The Power And Promise Of Emotion Aware Machines

Join us at the next LDV Vision Summit.
This keynote is an excerpt from our LDV Vision Book 2015

Marian Stewart Bartlett, Co-Founder & Lead Scientist, Emotient.
Apple acquired Emotient in January 2016 after she spoke at our 2015 LDV Vision Summit.

Technology that can measure emotion from the face will have broad impact across a range of industries. In my presentation today, I am going to provide a picture of what's possible with this technology today and also provide an indication of what's possible for the future, where the field may be going. But first I will show a brief demo of facial expression recognition.

You can see the system detecting my face and then when I smile, the face box changes blue to indicate joy. On the right, we see the outputs over time. Okay, so that's over the past 30 seconds or so. Next, I will show sadness.


That was a pronounced expression of sadness. Here is a subtle sad. Natural facial behavior is sometimes subtle but other times, it's not necessarily subtle. Sometimes, it's fast. These are called micro expressions. These are expressions that flash on and off your face very, very quickly. Sometimes in just one frame of video.

I will show some fast expressions, some fast joy. Then, also surprise. Fast surprise. Anger. Fear. Disgust. Now, disgust is an important emotion because when somebody dislikes something, they'll often contract this muscle here, the levator muscle, without realizing they are doing it. Like this. And then there is contempt. Contempt means unimpressed.

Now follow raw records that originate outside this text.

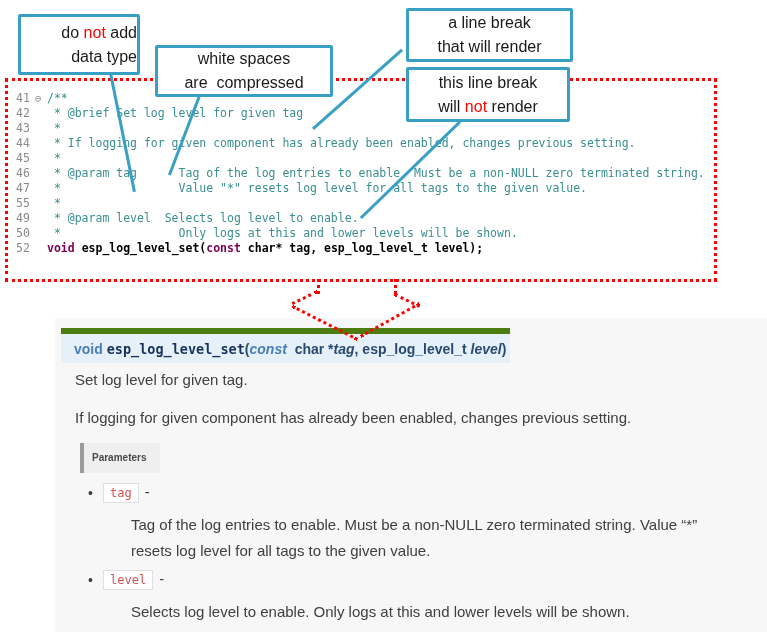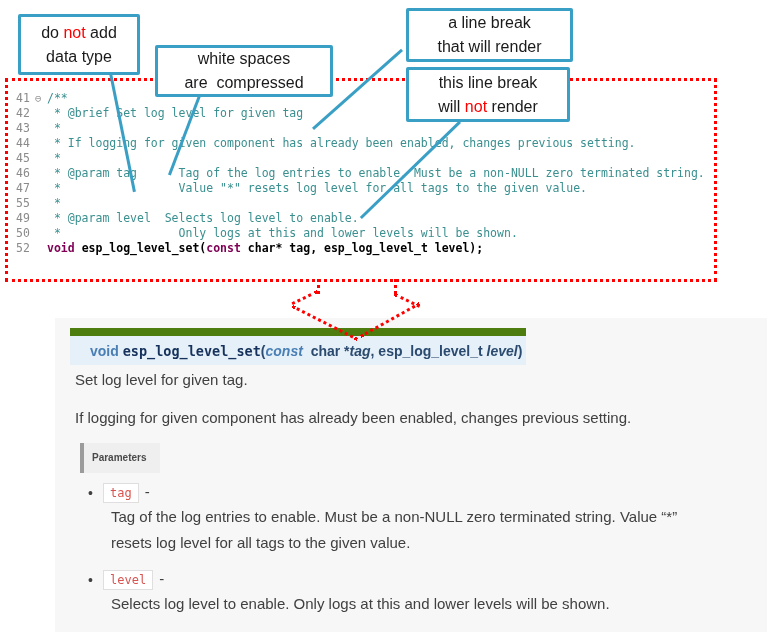"do not add" #callout1 { align-items: none -> flex-end }
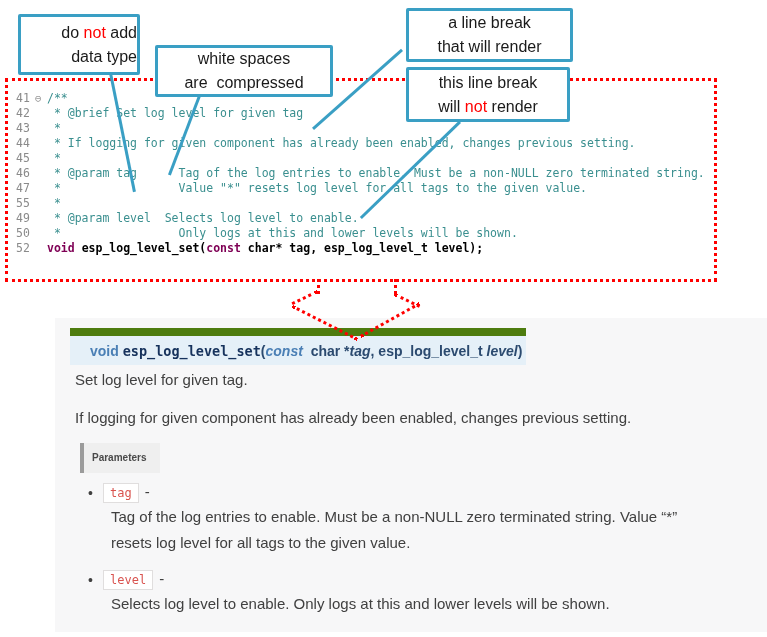"void esp_log_level_set(const char *tag," #sig-bar { border-top: 8px solid #4d7c0f -> 6px solid #4d7c0f; left: 15px -> 6px; padding-left: 20px -> 13px }
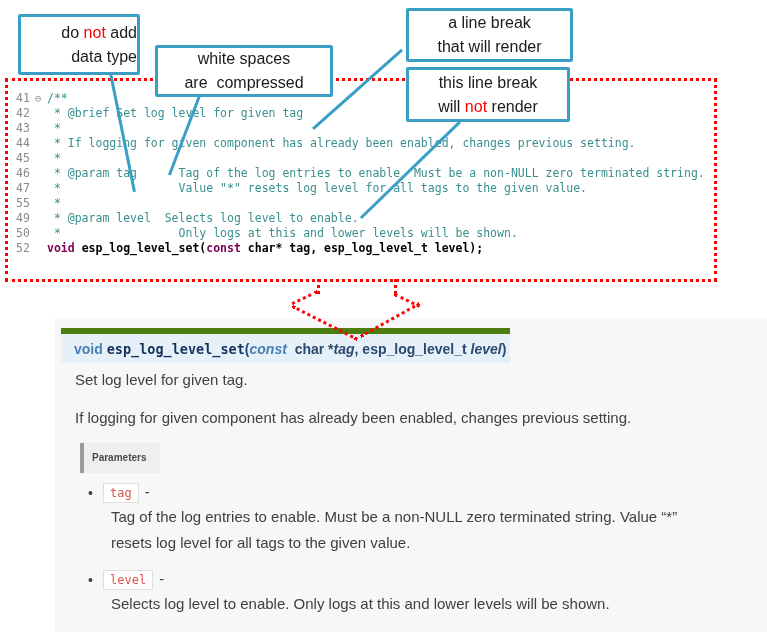"Tag of the log entries" .pdesc { left: 56px -> 76px; margin-top: none -> 8px }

Some things that are possible today are to do pattern recognition on the time courses of this signal. If we take a strong pattern recognition algorithm, capturing some of the temporal dynamics, we are able to detect some things sometimes better than human judges can. For example, we've demonstrated the ability to detect faked pain and distinguish it from real pain and we can do that better than human judges. Other things that we can detect are depression, student engagement, and my colleagues have also demonstrated that we're able to predict economic decisions. I will tell you a little bit more about that decision study.

Facial expressions provide a window into our decisions. The reason for that is that the emotional parts of our brain and particularly the amygdala, which is part of the limbic system, plays a huge role in decision making. It's responsible for that fast, gut response, that fast value assessment that drives a lot of the decisions that we end up making. One of the other co-founders of Emotient, Ian Fasel, collaborated with one of the leaders in neuroeconomics, Alan Sanfey, in order to ask whether they could predict decisions in economic gains from facial expression.

©Robert Wright/LDV Vision Summit

©Robert Wright/LDV Vision Summit

Here is the game. It's the ultimatum game. In this game, Player One is given some money and then Player One has to offer some of the money to Player Two. They can offer none, all, or anything in between. If Player Two accepts, then both get the money. But if Player Two rejects, then neither one gets any money.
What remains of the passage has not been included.